Похоже было, что Болотников забыл обо мне и сам для себя устроил вер-
нисаж. В этом затхлом полуподвале не было и тени официальной торжествен-
ности выставочного комплекса, когда полотна неприкасаемо молчат со стен,
здесь они кричали вместе с создателем, их можно было кинуть в ссылку, в
угол и снова вернуть на колченогий пьедестал. Бородатый творец то мрач-
нел, то довольно улыбался и только приговаривал: "Ай, да Болотников...
Ой, да Егор..."
Но одну картину он рассматривал долго. Ощущение от полотна было та-
кое, будто заглянул через жерло вулкана в обжигающее нутро Земли и от
черных потрескавшихся стенок кратера сквозь белое, желтое, оранжевое па-
даешь, затаив дыхание, в извивающийся красно-багровый центр. Я на миг
отвернулся и снова взглянул. Сомнений не было - над центром дрожало ма-
рево жара, и это был не обман зрения, а материальная реальность.
- Что это? - спросил я у Егора почему-то тихо.
- "Красная яма", - ответил он задумчиво и повторил, - красная...
яма...
- Как же это сделано? - не выдержал я. - Не понимаю, но ощущение та-
кое, что она дрожит, как мираж, особенно в центре.

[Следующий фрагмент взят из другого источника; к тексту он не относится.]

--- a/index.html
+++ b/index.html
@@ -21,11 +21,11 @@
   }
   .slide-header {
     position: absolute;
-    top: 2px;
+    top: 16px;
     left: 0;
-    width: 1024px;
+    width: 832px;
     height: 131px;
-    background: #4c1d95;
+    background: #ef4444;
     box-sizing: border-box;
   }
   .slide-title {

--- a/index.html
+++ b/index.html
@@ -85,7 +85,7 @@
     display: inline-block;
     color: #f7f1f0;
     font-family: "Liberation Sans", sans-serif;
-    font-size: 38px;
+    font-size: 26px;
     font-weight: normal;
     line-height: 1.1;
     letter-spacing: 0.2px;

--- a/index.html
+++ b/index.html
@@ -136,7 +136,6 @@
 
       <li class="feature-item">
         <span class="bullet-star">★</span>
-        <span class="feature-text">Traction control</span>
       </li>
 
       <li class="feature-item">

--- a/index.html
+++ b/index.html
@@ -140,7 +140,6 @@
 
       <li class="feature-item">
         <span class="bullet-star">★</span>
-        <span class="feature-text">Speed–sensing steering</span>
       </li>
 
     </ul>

- Ага, как мираж, - подтвердил Болотников и как бы очнулся.
- Как сделано, говоришь? А никому потом не разболтаешь мои секреты?

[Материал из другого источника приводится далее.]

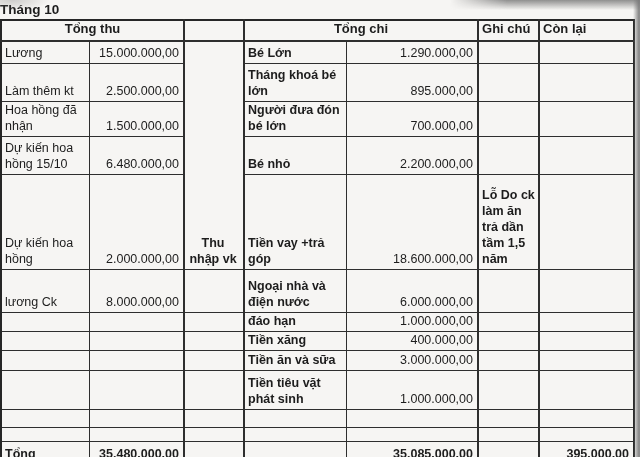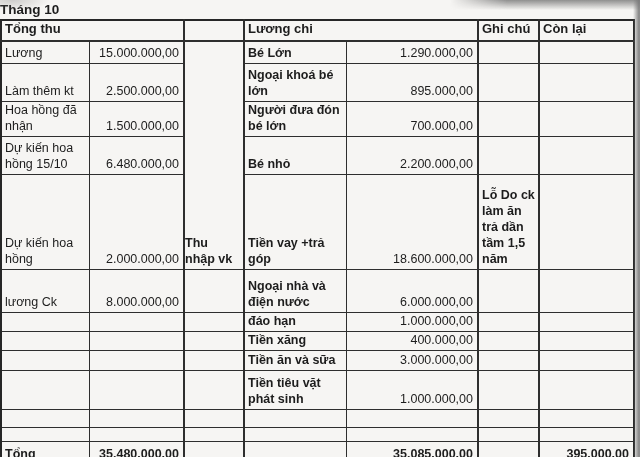--- a/index.html
+++ b/index.html
@@ -46,7 +46,7 @@
     font-size: 13px;
     padding-bottom: 3px;
   }
-  .ctr { }
+  .ctr { text-align: center; }
   .num { text-align: right; padding-right: 4px; }
   .b   { font-weight: bold; }
   .bl2 { border-left-width: 2px; font-weight: bold; }

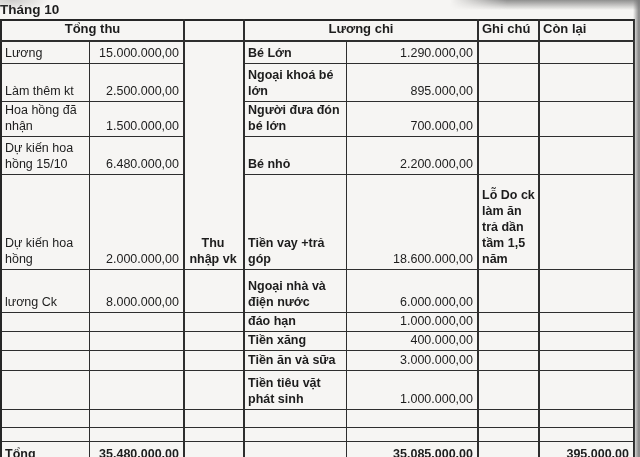--- a/index.html
+++ b/index.html
@@ -89,7 +89,7 @@
         <tr class="hdr" style="height:21px">
       <td colspan="2" class="ctr">Tổng thu</td>
       <td class="bl2 tight"></td>
-      <td colspan="2" class="ctr bl2">Lương chi</td>
+      <td colspan="2" class="ctr bl2">Tổng chi</td>
       <td class="bl2">Ghi chú</td>
       <td class="bl2">Còn lại</td>
     </tr>

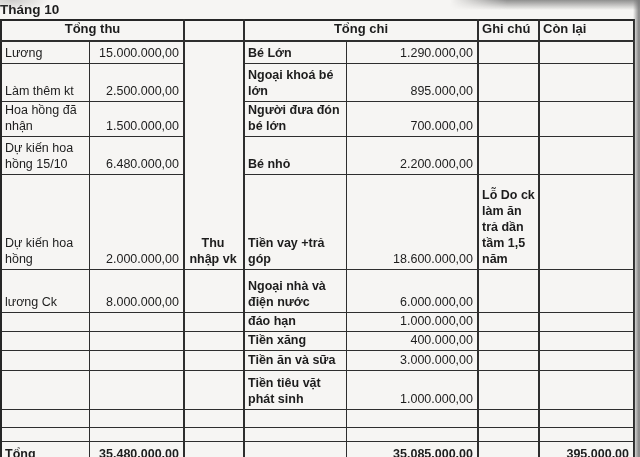--- a/index.html
+++ b/index.html
@@ -107,7 +107,7 @@
     <tr style="height:38px">
       <td>Làm thêm kt</td>
       <td class="num">2.500.000,00</td>
-      <td class="bl2">Ngoại khoá bé lớn</td>
+      <td class="bl2">Tháng khoá bé lớn</td>
       <td class="num">895.000,00</td>
       <td class="bl2"></td>
       <td class="bl2"></td>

И он повернул картину ко мне боком. В раму были вбиты десятки, нет,
сотни гвоздиков. От каждого из них, пересекая полотно в различных нап-
равлениях, были натянуты нити. Они были также окрашены в различные цвета
и, проходя поверх полотна, совпадали с ним по цвету или контрастировали,
создавая тем самым эффект миража.
- Гениально, Егор, - восхитился я. - Ты же сломал плоскость, заколдо-
ванное двухмерное пространство. Сколько художников бились над тем, чтобы
создать иллюзию перспективы, объема, игры света и тени...
- Выдумка не моя, - усмехнулся Егор. - Но здесь к месту пришлось.